I couldn't buy a bite Sunday at Millers Ferry. Caught 2 bass and that was it. Caught several dinks and 2 studs Saturday in the same spot.


----------



## JoeyWelch (Sep 25, 2009)

ironman said:


> I couldn't buy a bite Sunday at Millers Ferry. Caught 2 bass and that was it. Caught several dinks and 2 studs Saturday in the same spot.

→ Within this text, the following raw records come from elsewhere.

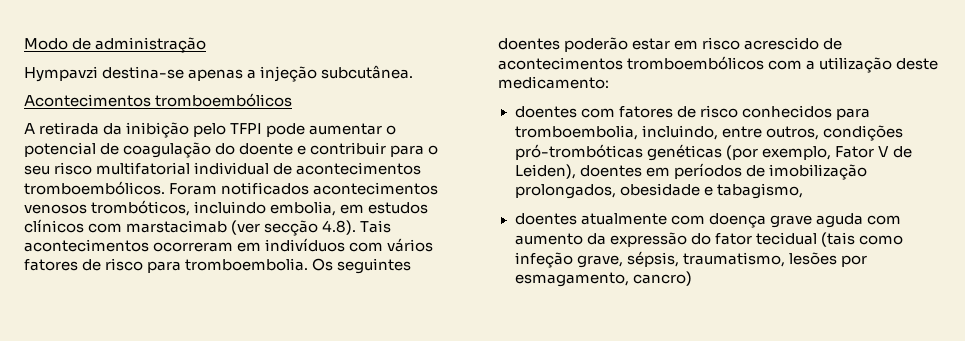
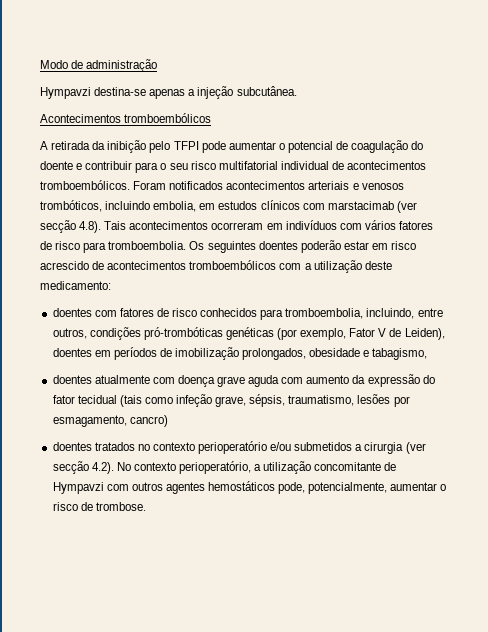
- Foram notificados acontecimentos venosos trombóticos, incluindo embolia, em estudos clínicos com marstacimab (ver secção 4.8). Tais acontecimentos ocorreram em indivíduos com vários fatores de risco para tromboembolia.
+ Foram notificados acontecimentos arteriais e venosos trombóticos, incluindo embolia, em estudos clínicos com marstacimab (ver secção 4.8). Tais acontecimentos ocorreram em indivíduos com vários fatores de risco para tromboembolia.
+ doentes tratados no contexto perioperatório e/ou submetidos a cirurgia (ver secção 4.2). No contexto perioperatório, a utilização concomitante de Hympavzi com outros agentes hemostáticos pode, potencialmente, aumentar o risco de trombose.

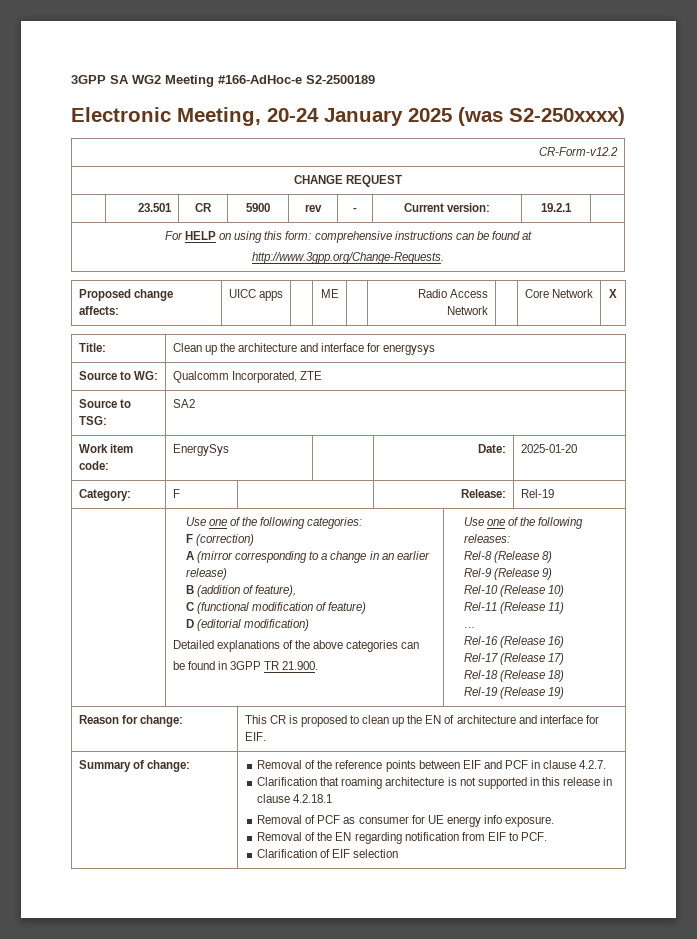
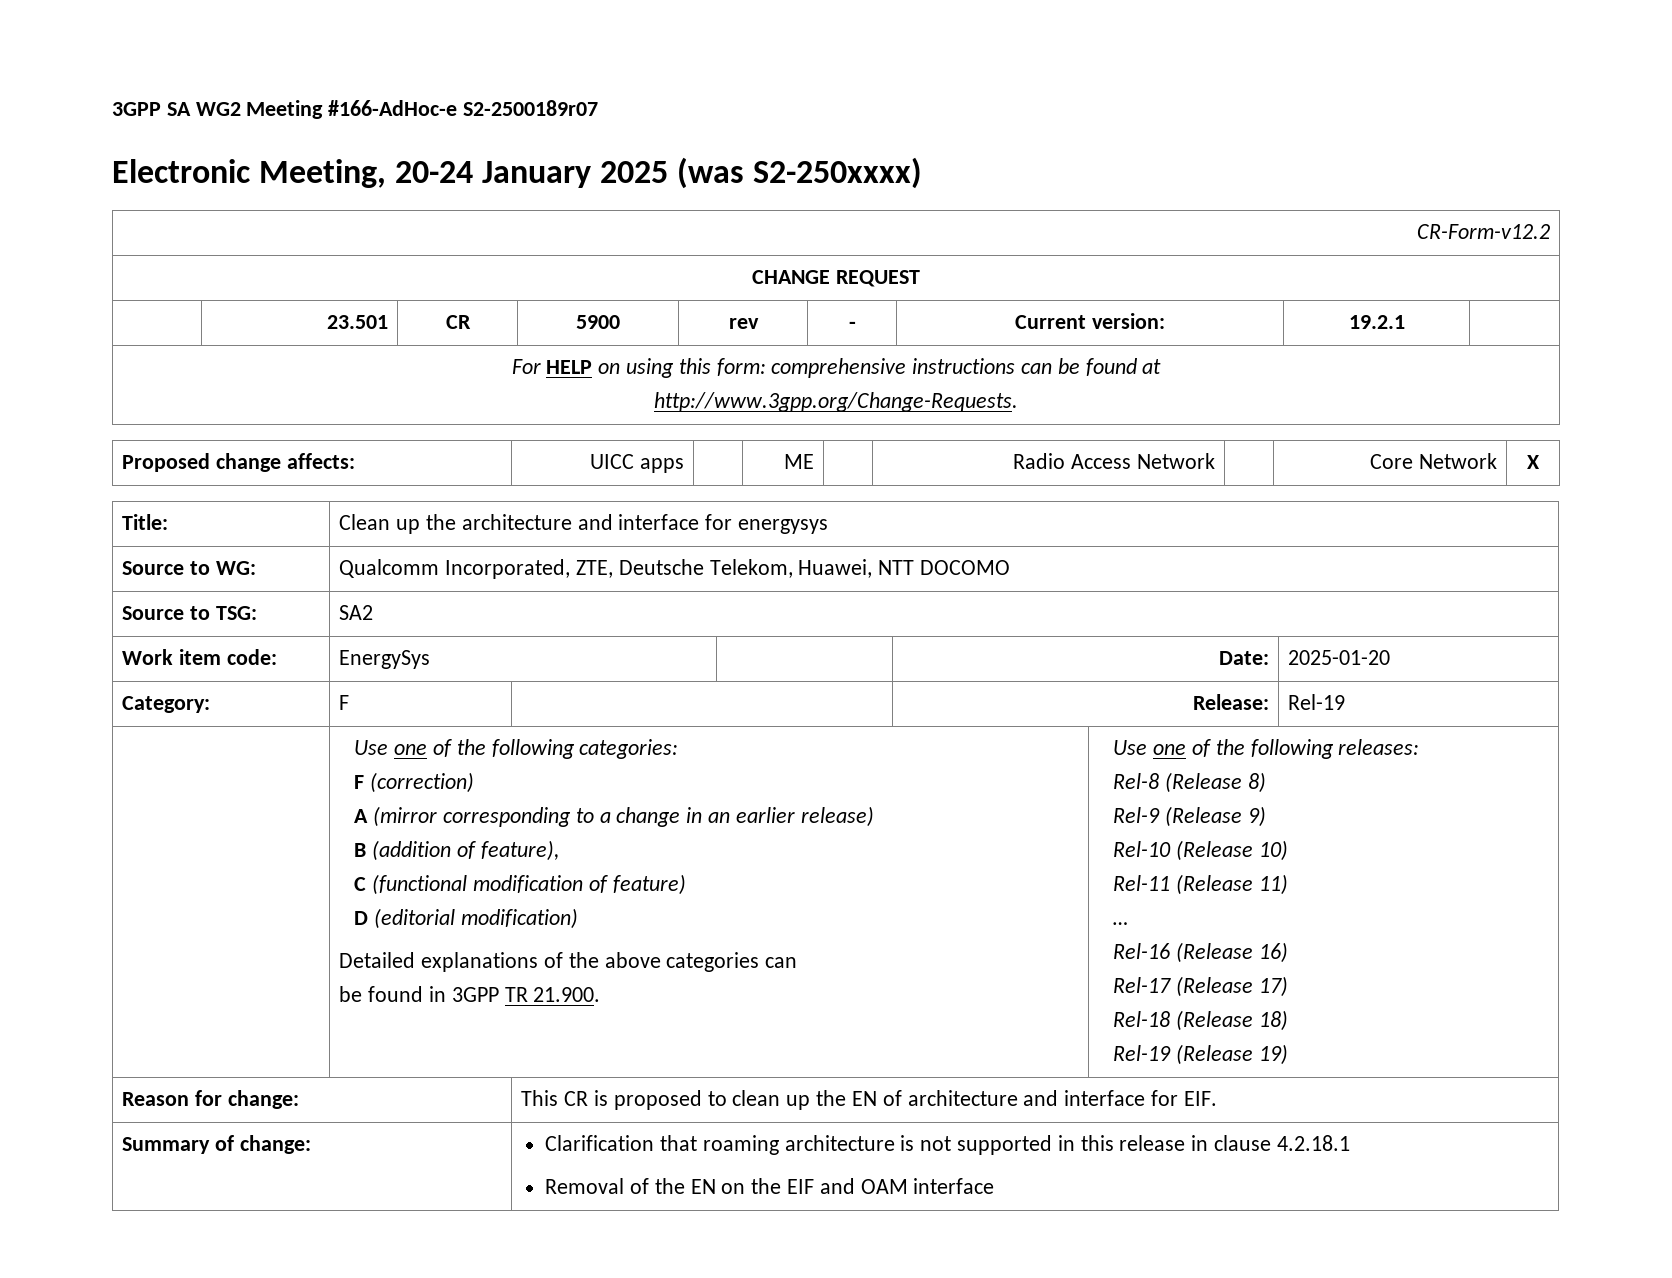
- 3GPP SA WG2 Meeting #166-AdHoc-e S2-2500189
+ 3GPP SA WG2 Meeting #166-AdHoc-e S2-2500189r07
- Source to WG: | Qualcomm Incorporated, ZTE
+ Source to WG: | Qualcomm Incorporated, ZTE, Deutsche Telekom, Huawei, NTT DOCOMO
- Removal of the reference points between EIF and PCF in clause 4.2.7.
- Removal of PCF as consumer for UE energy info exposure.
- Removal of the EN regarding notification from EIF to PCF.
- Clarification of EIF selection
+ Removal of the EN on the EIF and OAM interface

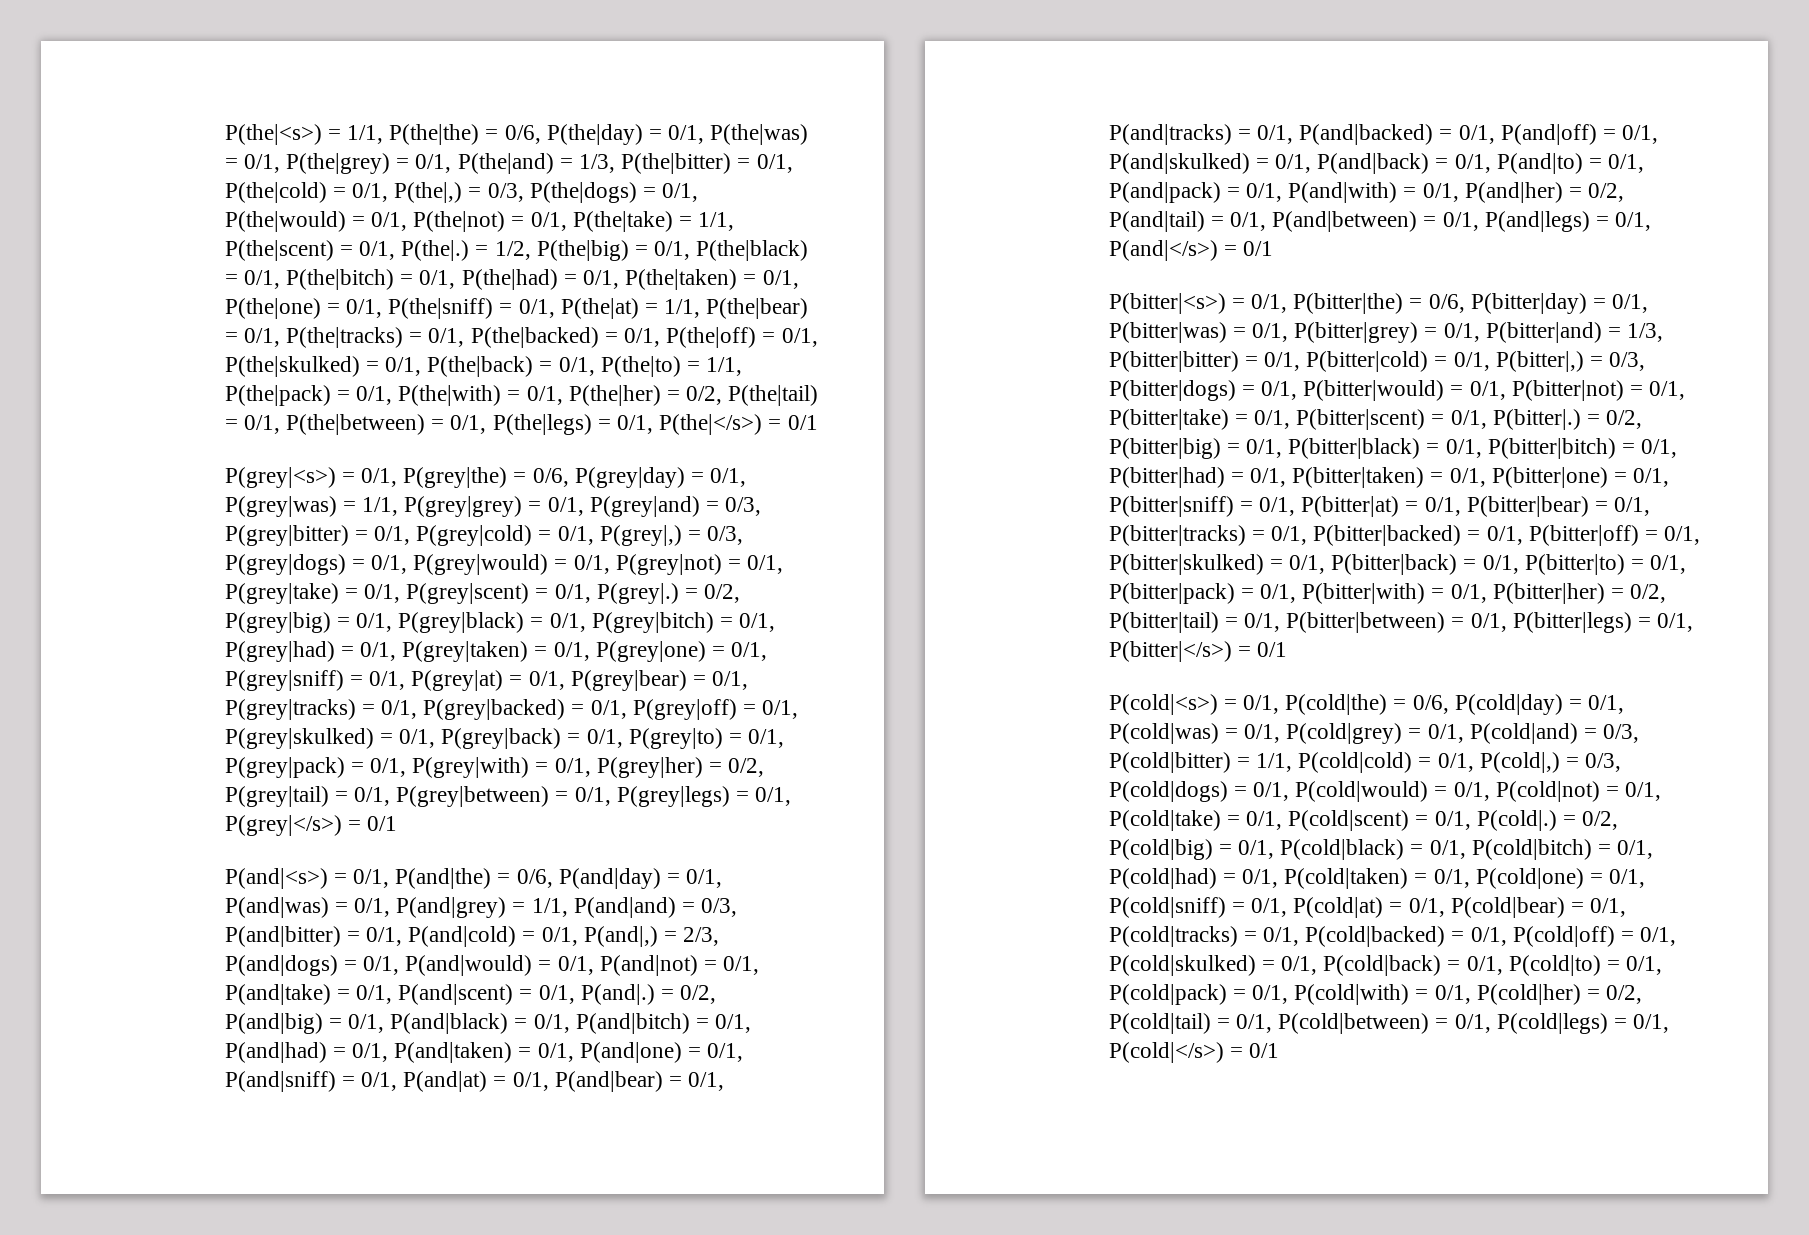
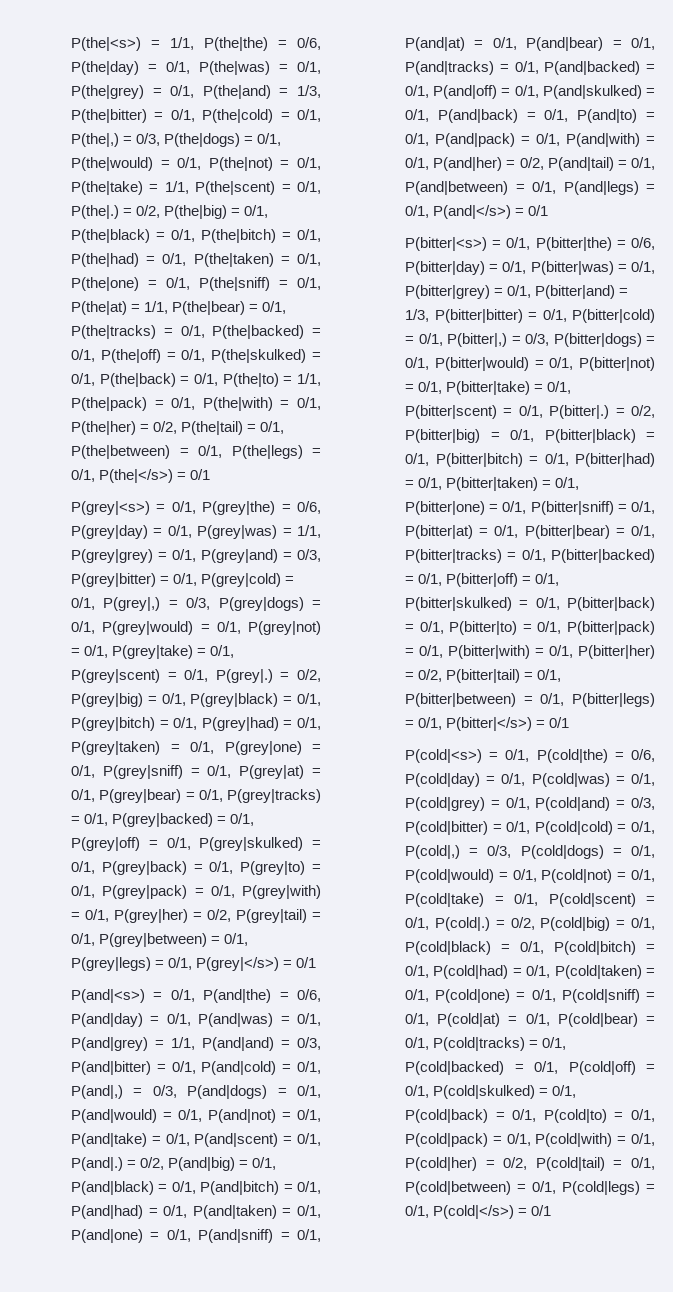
- = 1/2, P(the|big) = 0/1, P(the|black) = 0/1, P(the|bitch) = 0/1, P(the|had) = 0/1, P(the|taken) = 0/1, P(the|one) = 0/1, P(the|sniff) = 0/1, P(the|at) = 1/1, P(the|bear) = 0/1, P(the|tracks) = 0/1, P(the|backed) = 0/1, P(the|off) = 0/1, P(the|skulked) = 0/1, P(the|back) = 0/1, P(the|to) = 1/1, P(the|pack) = 0/1, P(the|with) = 0/1, P(the|her) = 0/2, P(the|tail) = 0/1, P(the|between) = 0/1, P(the|legs) = 0/1, P(the|</s>) = 0/1
+ = 0/2, P(the|big) = 0/1, P(the|black) = 0/1, P(the|bitch) = 0/1, P(the|had) = 0/1, P(the|taken) = 0/1, P(the|one) = 0/1, P(the|sniff) = 0/1, P(the|at) = 1/1, P(the|bear) = 0/1, P(the|tracks) = 0/1, P(the|backed) = 0/1, P(the|off) = 0/1, P(the|skulked) = 0/1, P(the|back) = 0/1, P(the|to) = 1/1, P(the|pack) = 0/1, P(the|with) = 0/1, P(the|her) = 0/2, P(the|tail) = 0/1, P(the|between) = 0/1, P(the|legs) = 0/1, P(the|</s>) = 0/1
- P(and|<s>) = 0/1, P(and|the) = 0/6, P(and|day) = 0/1, P(and|was) = 0/1, P(and|grey) = 1/1, P(and|and) = 0/3, P(and|bitter) = 0/1, P(and|cold) = 0/1, P(and|,) = 2/3, P(and|dogs) = 0/1, P(and|would) = 0/1, P(and|not) = 0/1, P(and|take) = 0/1, P(and|scent) = 0/1, P(and|.)
+ P(and|<s>) = 0/1, P(and|the) = 0/6, P(and|day) = 0/1, P(and|was) = 0/1, P(and|grey) = 1/1, P(and|and) = 0/3, P(and|bitter) = 0/1, P(and|cold) = 0/1, P(and|,) = 0/3, P(and|dogs) = 0/1, P(and|would) = 0/1, P(and|not) = 0/1, P(and|take) = 0/1, P(and|scent) = 0/1, P(and|.)
- P(cold|<s>) = 0/1, P(cold|the) = 0/6, P(cold|day) = 0/1, P(cold|was) = 0/1, P(cold|grey) = 0/1, P(cold|and) = 0/3, P(cold|bitter) = 1/1, P(cold|cold) = 0/1, P(cold|,) = 0/3, P(cold|dogs) = 0/1, P(cold|would) = 0/1, P(cold|not) = 0/1, P(cold|take) = 0/1, P(cold|scent) = 0/1, P(cold|.)
+ P(cold|<s>) = 0/1, P(cold|the) = 0/6, P(cold|day) = 0/1, P(cold|was) = 0/1, P(cold|grey) = 0/1, P(cold|and) = 0/3, P(cold|bitter) = 0/1, P(cold|cold) = 0/1, P(cold|,) = 0/3, P(cold|dogs) = 0/1, P(cold|would) = 0/1, P(cold|not) = 0/1, P(cold|take) = 0/1, P(cold|scent) = 0/1, P(cold|.)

Saturday was tough for me. Only caught 8. Sunday was better. I think the fish were just deeper Saturday.


----------



## FishWalton (Jul 22, 2010)

Heard of steamed fish but never ate any. Sounds good with some good cajum spices. Great report and photos


----------



## Try'n Hard (Oct 23, 2008)

fishwalton said:


> Heard of steamed fish but never ate any. Sounds good with some good cajum spices. Great report and photos




It is good. Very good. You will need double the fish. Breading greatly adds to fish size


----------



## JoeyWelch (Sep 25, 2009)

Tryn you know how hard I worked for those fish? Double is gonna be tough.


----------



## Try'n Hard (Oct 23, 2008)

jlw1972 said:


> Tryn you know how hard I worked for those fish? Double is gonna be tough.




Gonna be up most of next week, got some friends and family coming all week. Traditional Turkey Thursday (first on green egg) but several folks looking forward to some fresh crappie! I sure hope they bite early or I’m gonna look more full of crap than usual!


----------



## JoeyWelch (Sep 25, 2009)

Hope you get em.
This Friday is my last day of work for 9 days. I plan to fish 8 3/4 of those days. Hope to find a couple meself.


----------



## CatHunter (Dec 31, 2008)

Yes sir..


----------



## skiff89_jr (Apr 1, 2011)

Joey done got on a mess. So how did you catch them? Pulling, pushing, minners, jigs?


----------



## JoeyWelch (Sep 25, 2009)

skiff89_jr said:


> Joey done got on a mess. So how did you catch them? Pulling, pushing, minners, jigs?


Pushing jigs. Only caught 3 on minnows.


----------



## skiff89_jr (Apr 1, 2011)

Jigs > minners


Sent from my iPhone using Tapatalk


----------



## GROUPERKING (Sep 28, 2011)

Keep boiling them in grease Joey, don't let Kevin be a bad influence in your life..... Lol. Keep'em golden brown and crispy !


----------